Enquanto o Irã está enviando macacos ao espaço para desenvolver seu programa de mísseis, o governo Rohani, carente de fundos devido ao impacto das sanções internacionais contra o programa nuclear do Irã, não disponibiliza nenhum dinheiro para os esforços de recuperar o lago.
Mas mesmo se disponibilizasse, dizem as autoridades, provavelmente é tarde demais para salvar o Lago Úrmia. Todo o dinheiro do mundo pode ser despejado no lago, disse um funcionário, mas nas projeções mais otimistas, seriam necessárias décadas para a água atingir os níveis antigos, se é que isso ocorreria. Há simplesmente problemas demais, interesses concorrentes demais, para o resgate ser viável.

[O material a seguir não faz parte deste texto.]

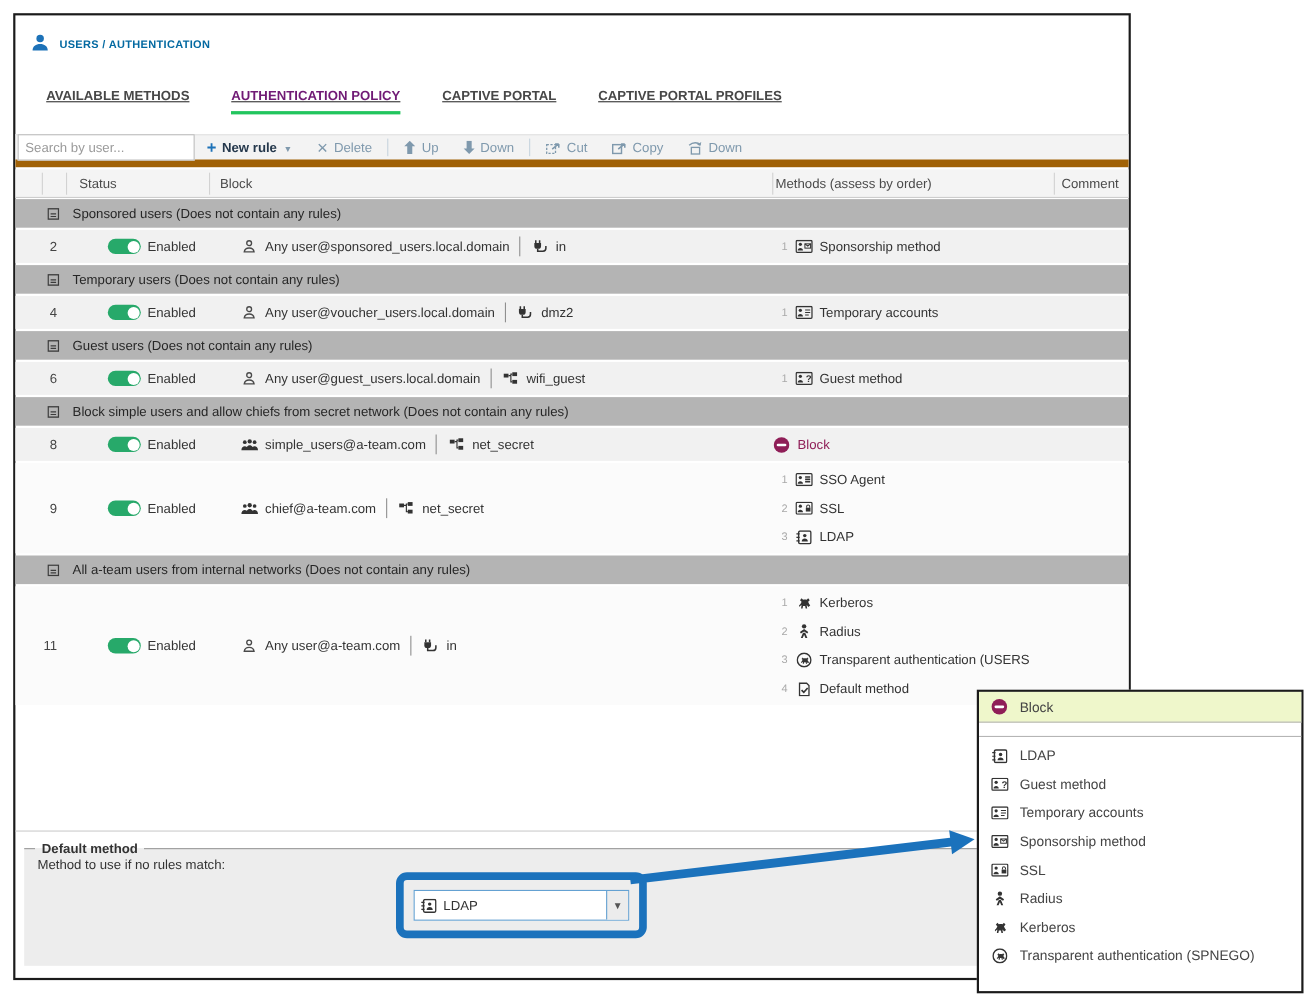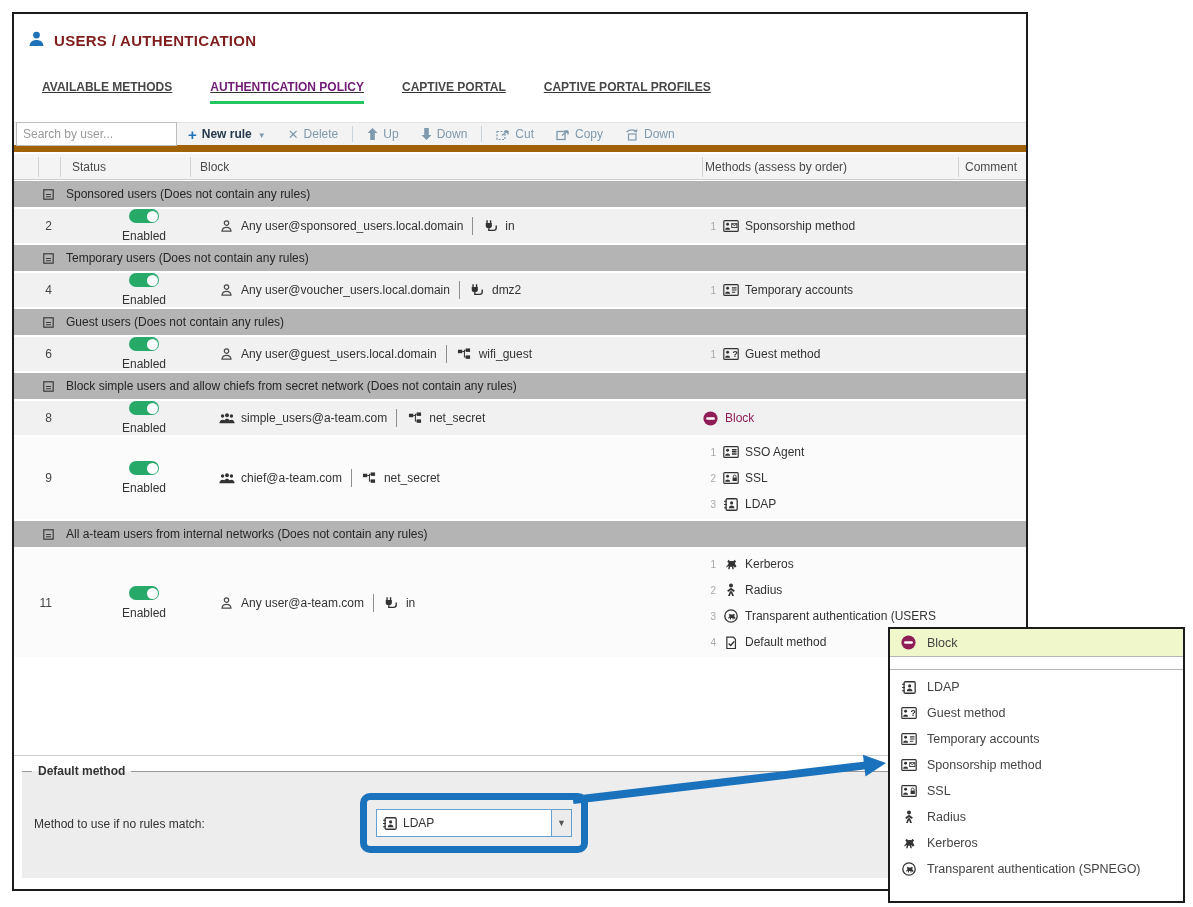"USERS / AUTHENTICATION" .page-title { color: #7f1d1d -> #0369a1; font-size: 15px -> 10px }
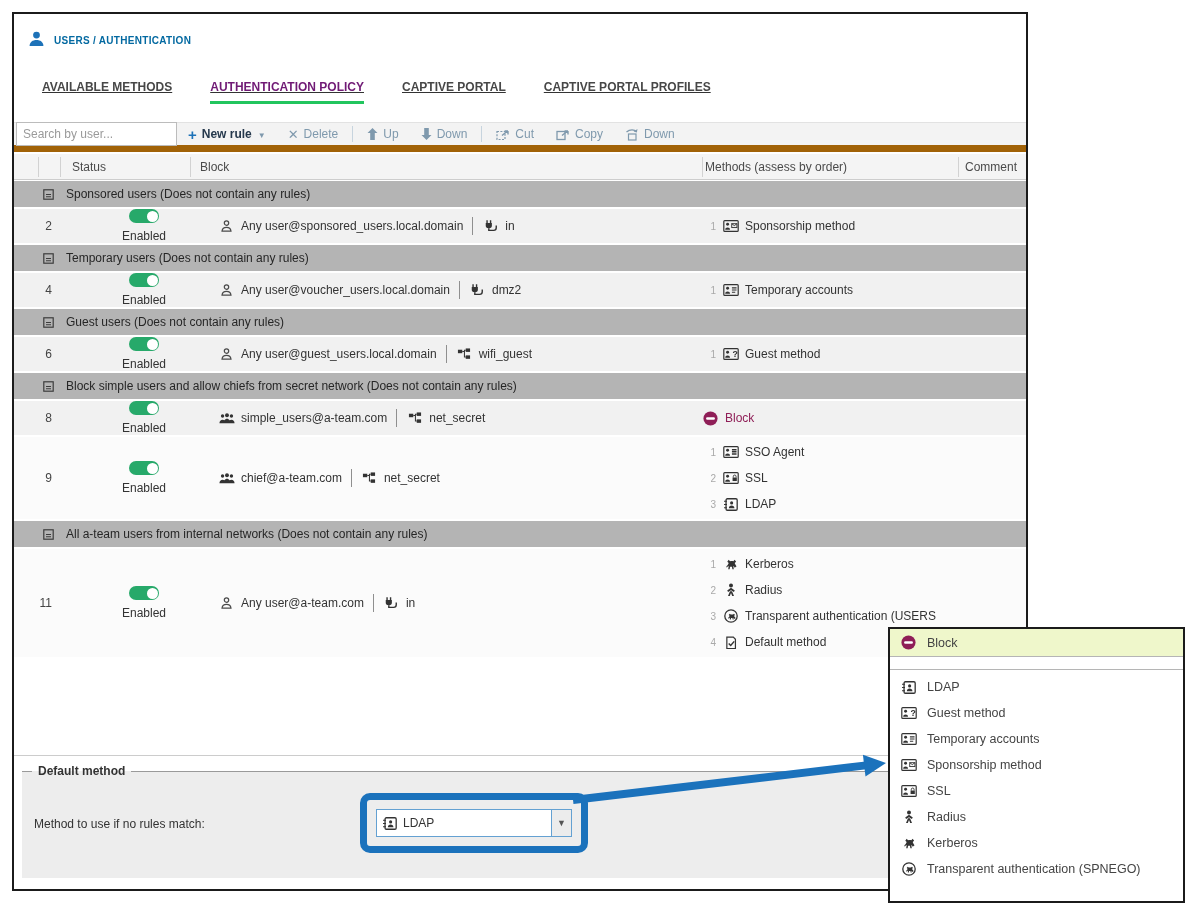"Enabled" .c-status { flex-direction: column -> none }
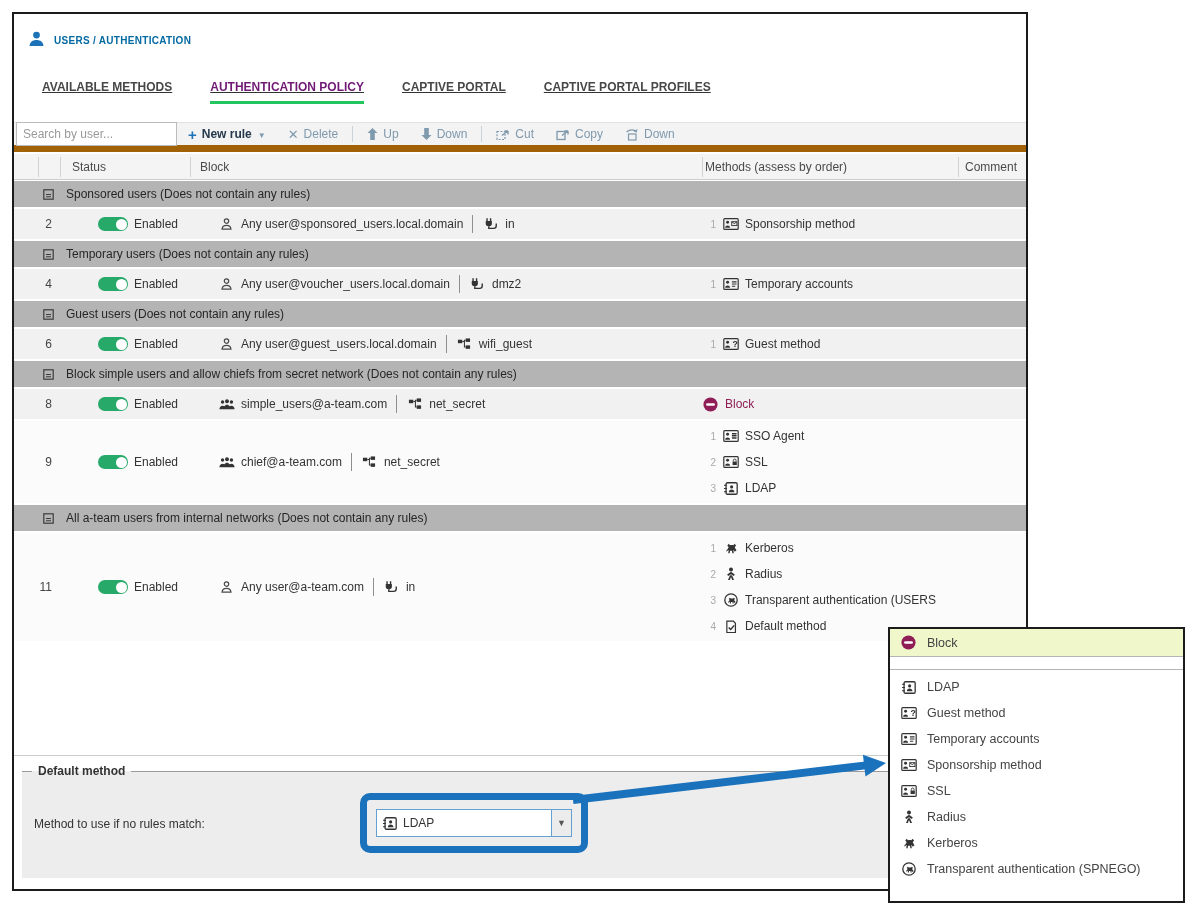"Method to use if no" .dm-label { top: 803px -> 765px }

Não fazer nada, ou não o suficiente, ainda gerará muitos problemas. Em 2010 e 2011, protestos violentos ocorreram em Úrmia e as forças de segurança precisaram ser enviadas para restabelecer a ordem.
"Nós não estamos autorizados a falar do lago", disse Morteza Mirzaei, que vive em Ùrmia. "Mas eles construíram suas barragens e agora tudo acabou." Outros dizem que as pessoas comuns também são culpadas, mas "o governo é o administrador do país", disse Mushin Rad, que vende equipamento de impressão. "Ele é o responsável."
Ranaghadr, que cresceu nos arredores do lago, disse que passa seu tempo livre combatendo os caçadores ilegais nas colinas ao seu redor. "Você sabe qual é o verdadeiro problema?" ele disse. "Todas as pessoas em todo o mundo só pensam em dinheiro. Nós também, e agora perdemos nosso lago."